### EXERCISE REQUIREMENTS
Where the line with "(412, 343) none" appears in the records below, start there and transcribe each line exactly through the last.

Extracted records
==*==

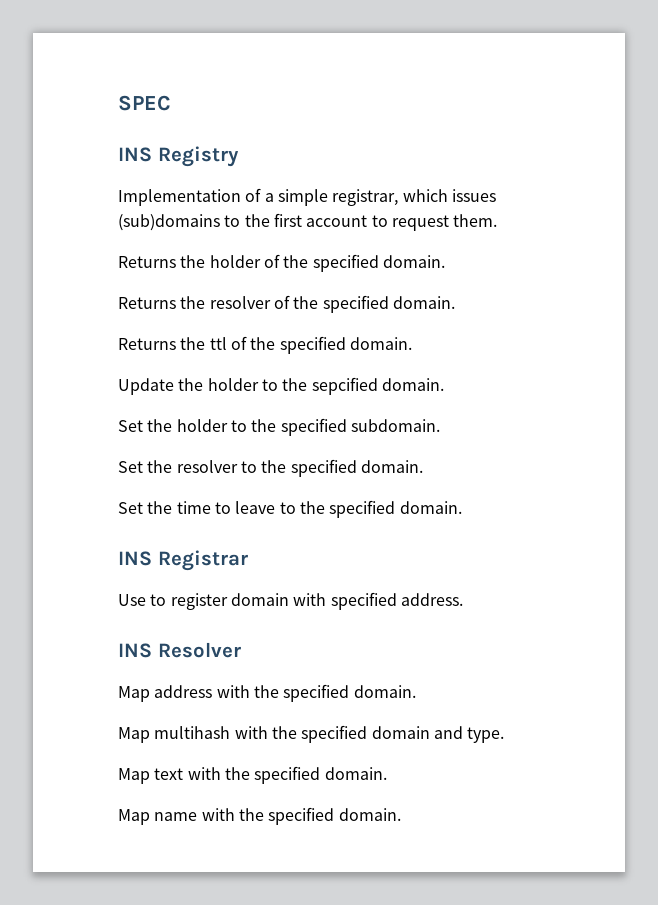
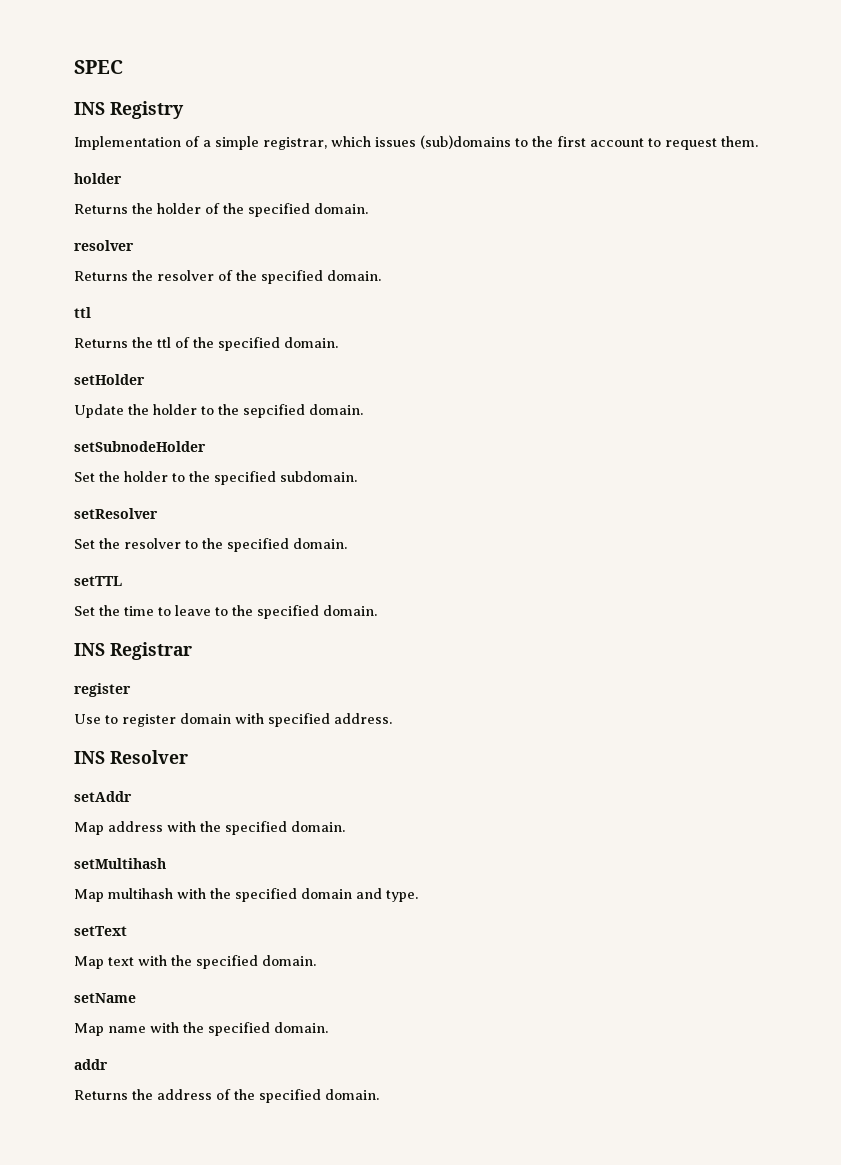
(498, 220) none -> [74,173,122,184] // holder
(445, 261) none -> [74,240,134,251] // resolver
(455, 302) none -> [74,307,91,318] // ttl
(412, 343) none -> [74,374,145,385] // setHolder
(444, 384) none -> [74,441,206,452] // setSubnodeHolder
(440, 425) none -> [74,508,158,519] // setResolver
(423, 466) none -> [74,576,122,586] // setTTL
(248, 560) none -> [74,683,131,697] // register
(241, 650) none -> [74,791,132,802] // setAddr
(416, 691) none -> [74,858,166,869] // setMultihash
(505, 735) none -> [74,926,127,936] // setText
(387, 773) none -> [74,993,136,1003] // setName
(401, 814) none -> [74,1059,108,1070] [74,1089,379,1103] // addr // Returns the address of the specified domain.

==*==

### WRITTEN ANSWER
(412, 343) none -> [74,374,145,385] // setHolder
(444, 384) none -> [74,441,206,452] // setSubnodeHolder
(440, 425) none -> [74,508,158,519] // setResolver
(423, 466) none -> [74,576,122,586] // setTTL
(248, 560) none -> [74,683,131,697] // register
(241, 650) none -> [74,791,132,802] // setAddr
(416, 691) none -> [74,858,166,869] // setMultihash
(505, 735) none -> [74,926,127,936] // setText
(387, 773) none -> [74,993,136,1003] // setName
(401, 814) none -> [74,1059,108,1070] [74,1089,379,1103] // addr // Returns the address of the specified domain.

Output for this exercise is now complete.